#### Information supplied

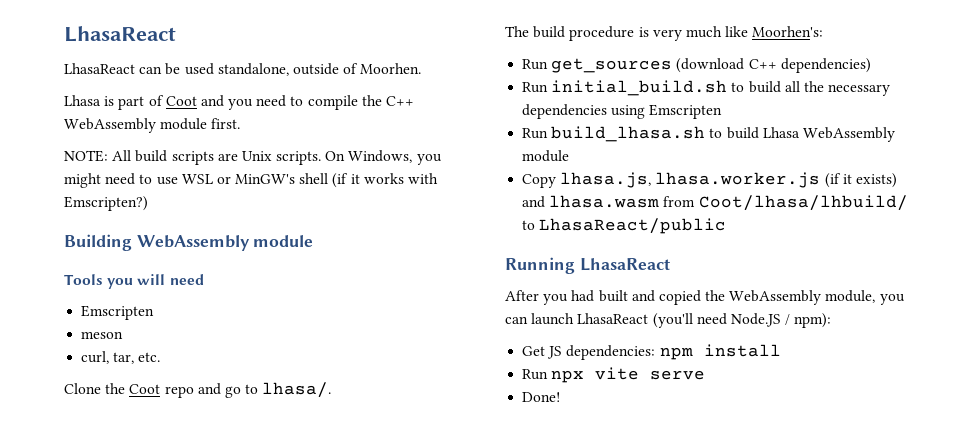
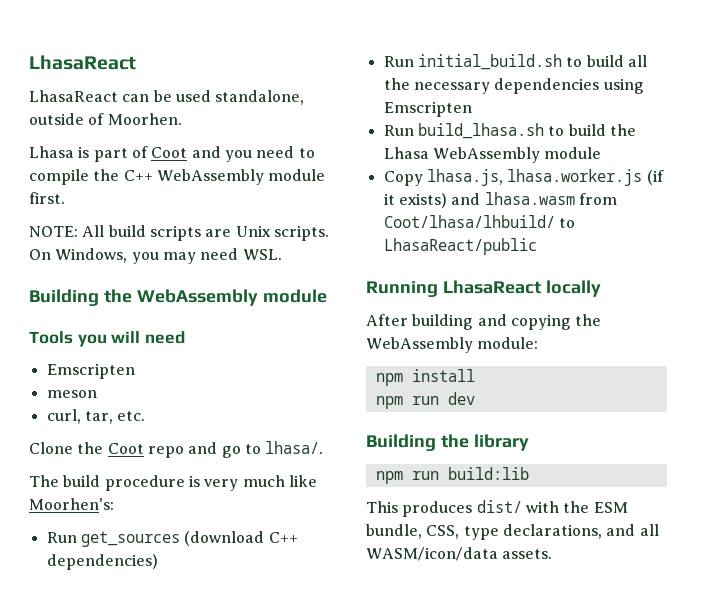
- On Windows, you might need to use WSL or MinGW's shell (if it works with Emscripten?)
- Building WebAssembly module
+ On Windows, you may need WSL.
+ Building the WebAssembly module
- Run build_lhasa.sh to build Lhasa WebAssembly module
+ Run build_lhasa.sh to build the Lhasa WebAssembly module
- Running LhasaReact
+ Running LhasaReact locally
- After you had built and copied the WebAssembly module, you can launch LhasaReact (you'll need Node.JS / npm):
- Get JS dependencies: npm install
- Run npx vite serve
- Done!
+ After building and copying the WebAssembly module:
+ npm install
+ npm run dev
+ Building the library
+ npm run build:lib
+ This produces dist/ with the ESM bundle, CSS, type declarations, and all WASM/icon/data assets.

########

• _Problem statement_:
The expected output is the lines from the one with "Building the WebAssembly module" through the end of the data, exactly as written and nothing more.

• _Task result_:
+ Building the WebAssembly module
- Run build_lhasa.sh to build Lhasa WebAssembly module
+ Run build_lhasa.sh to build the Lhasa WebAssembly module
- Running LhasaReact
+ Running LhasaReact locally
- After you had built and copied the WebAssembly module, you can launch LhasaReact (you'll need Node.JS / npm):
- Get JS dependencies: npm install
- Run npx vite serve
- Done!
+ After building and copying the WebAssembly module:
+ npm install
+ npm run dev
+ Building the library
+ npm run build:lib
+ This produces dist/ with the ESM bundle, CSS, type declarations, and all WASM/icon/data assets.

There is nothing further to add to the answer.